Countries were meant to be properly audited prior to being allowed to join the Eurozone. Greece has clearly obtained its membership by fraud. An auditor would have to be completely incompetent not to pick up Greece’s debt problems when it joined the Euro in 2000 – 01. They have not suddenly materialised in the last 10 years. This then leads to the conclusion that the problems were known, but covered up for political reasons; all the more reason for Britain to stay out of this corrupt system.
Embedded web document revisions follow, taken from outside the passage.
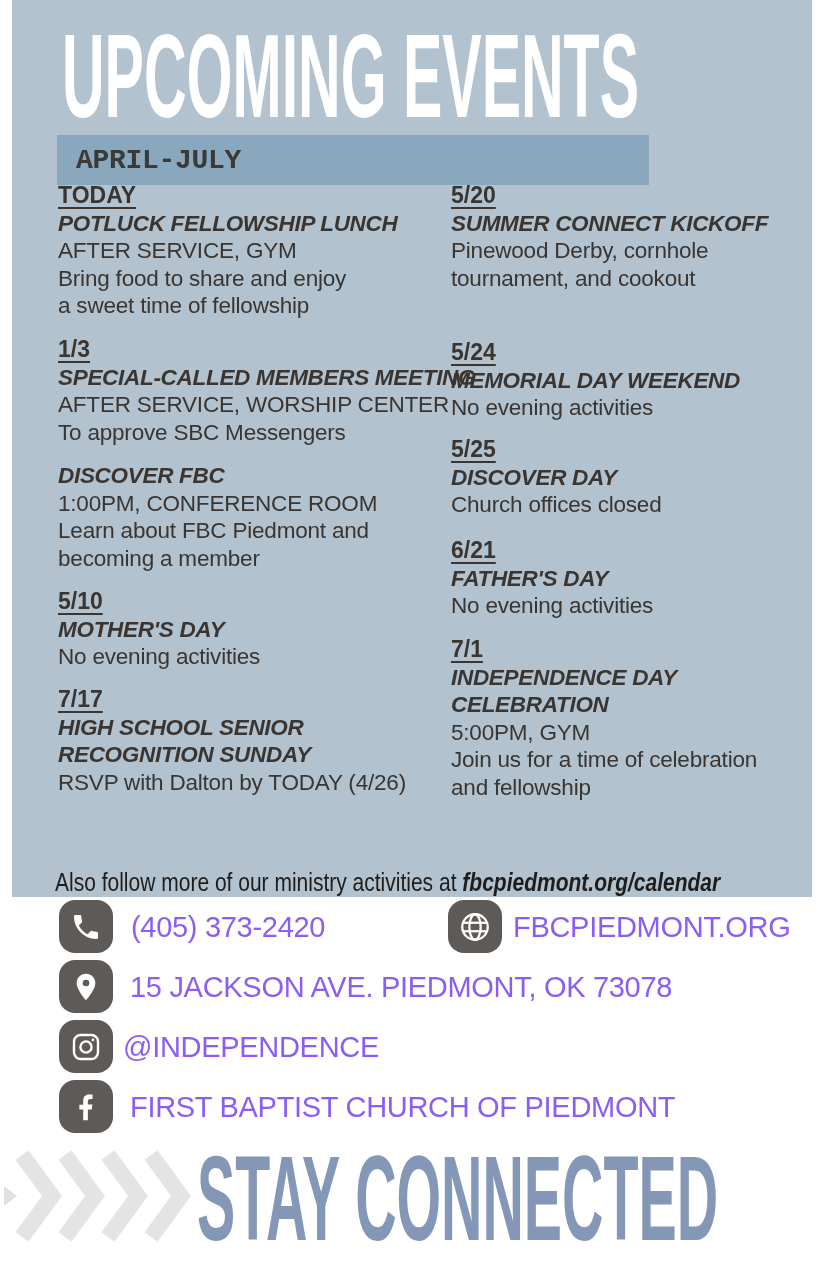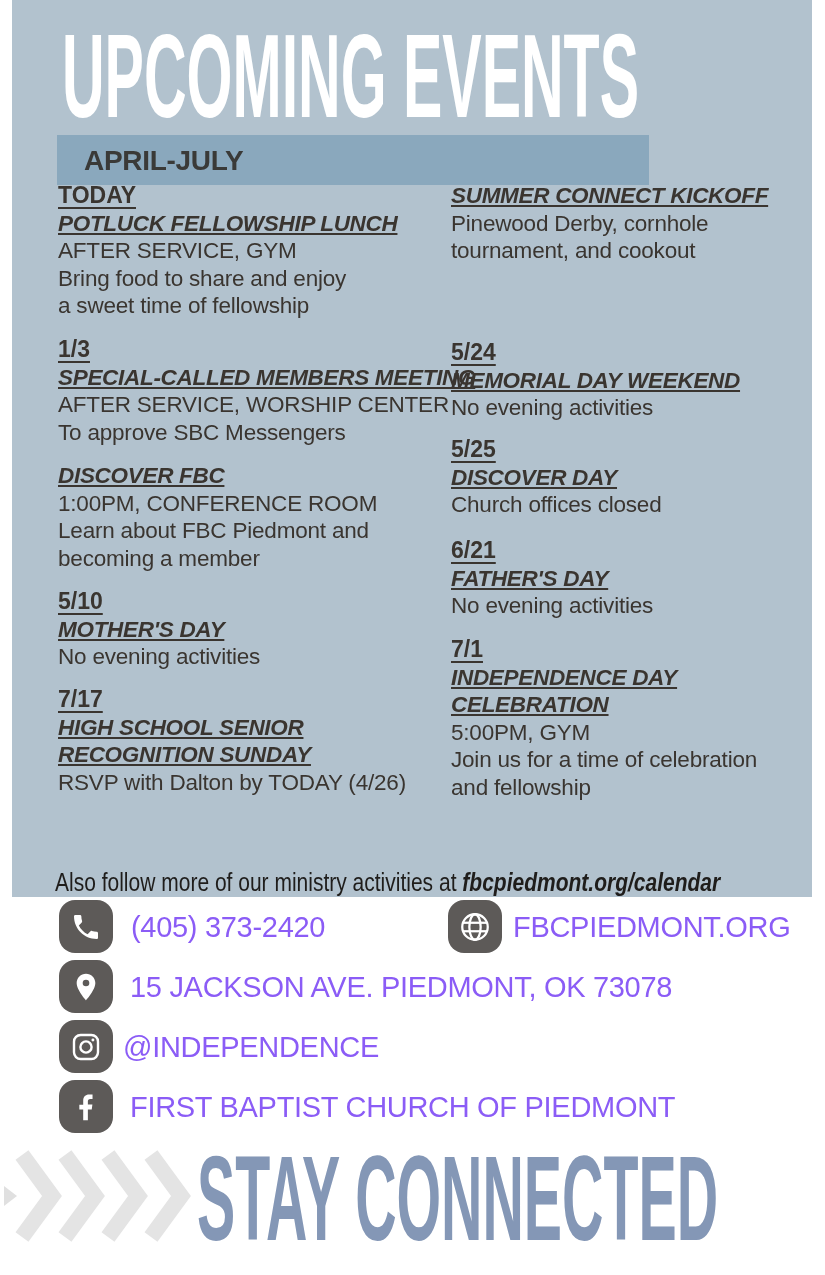--- a/index.html
+++ b/index.html
@@ -14,8 +14,8 @@
   
   .range-bar{position:absolute;left:57px;top:135px;width:592px;height:50px;background:#8aa8bd;}
   .range-bar span{
-    display:block;padding-left:27px;line-height:51px;font-size:28px;font-weight:700;
-    color:#3a3a38;letter-spacing:-0.3px;
+    display:block;padding-left:19px;line-height:51px;font-size:28px;font-weight:700;
+    color:#3a3a38;letter-spacing:-0.3px;font-family:Liberation Mono, monospace;
   }
   
   .col{position:absolute;top:0;}

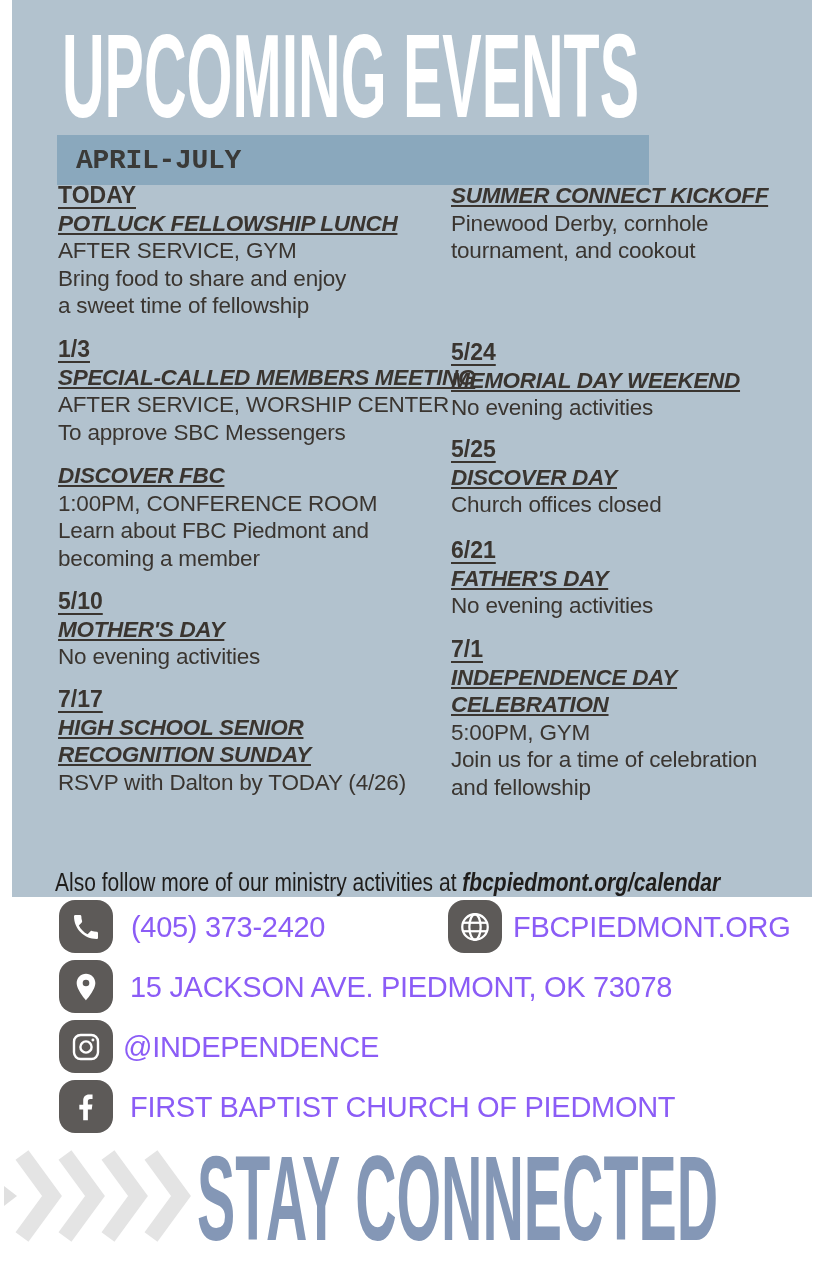--- a/index.html
+++ b/index.html
@@ -94,6 +94,7 @@
 
 <div class="col col-right">
   <div class="event" style="top:182px">
+    <div class="ev-date">5/20</div>
     <div class="ev-title">SUMMER CONNECT KICKOFF</div>
     <div class="ev-desc">Pinewood Derby, cornhole
 tournament, and cookout</div>

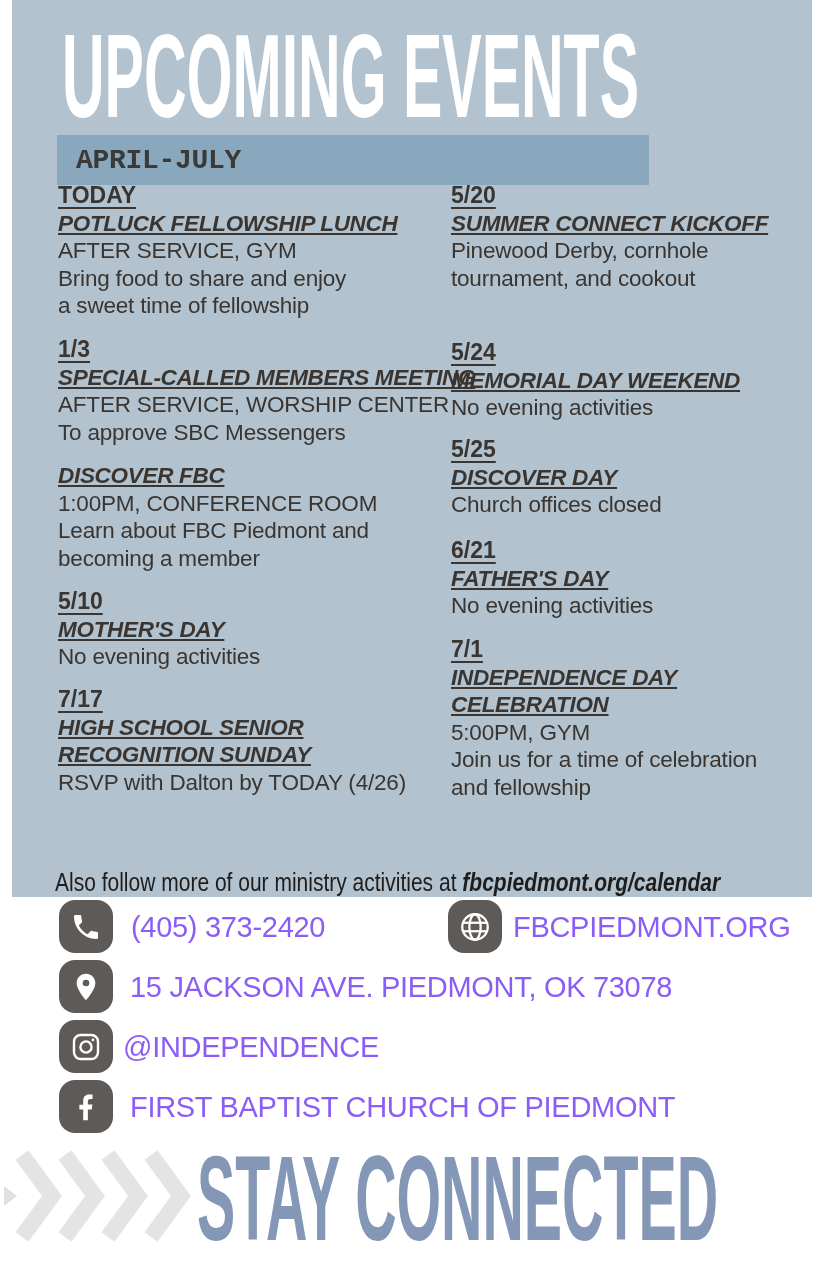--- a/index.html
+++ b/index.html
@@ -26,7 +26,7 @@
     font-size:23px;font-weight:700;line-height:27.5px;white-space:pre;
     text-decoration:underline;text-decoration-thickness:2px;text-underline-offset:4px;
   }
-  .ev-title{font-size:22.5px;font-weight:700;font-style:italic;line-height:27.5px;white-space:pre;letter-spacing:-0.3px;text-decoration:underline;}
+  .ev-title{font-size:22.5px;font-weight:700;font-style:italic;line-height:27.5px;white-space:pre;letter-spacing:-0.3px;}
   .ev-line,.ev-desc{font-size:22.5px;font-weight:400;line-height:27.5px;white-space:pre;letter-spacing:-0.2px;}
   
   .footer-note{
It is typical of the left’s dishonesty to call what is happening in Europe a crisis of capitalism. The crisis is the financial contagion caused by imposing a common currency and set of fiscal rules on culturally and economically disparate countries. If countries like Greece had not been allowed to join the Euro, they could have defaulted as has happened historically. Lenders would have taken losses, but there would have been no need for bailouts and the consequent debt contagion and massive increase in instability.
The Eurozone is an invention of academic, socialist technocrats, who usually call themselves Social Democrats or similar. It is the forced linking in pursuit of political ideology of parts of the European economy which should never have been joined, coupled with the cover ups of fraudulent state accounting to achieve these political ends which is overwhelmingly the driver of the severity of the current European problems.
“Free market” economic policies do not imply the absence of regulation any more than a free and open society implies the absence of laws. Regulation is needed to ensure access to market information, as well as to guard against anti-market activity such as pricing below cost to strangle a smaller competitor or criminal activity such as collusion and other forms of market manipulation.
The scale of Europe’s financial problems is not a crisis of free market economics: it is a crisis of technocratic socialism and its egregious rule making enterprise.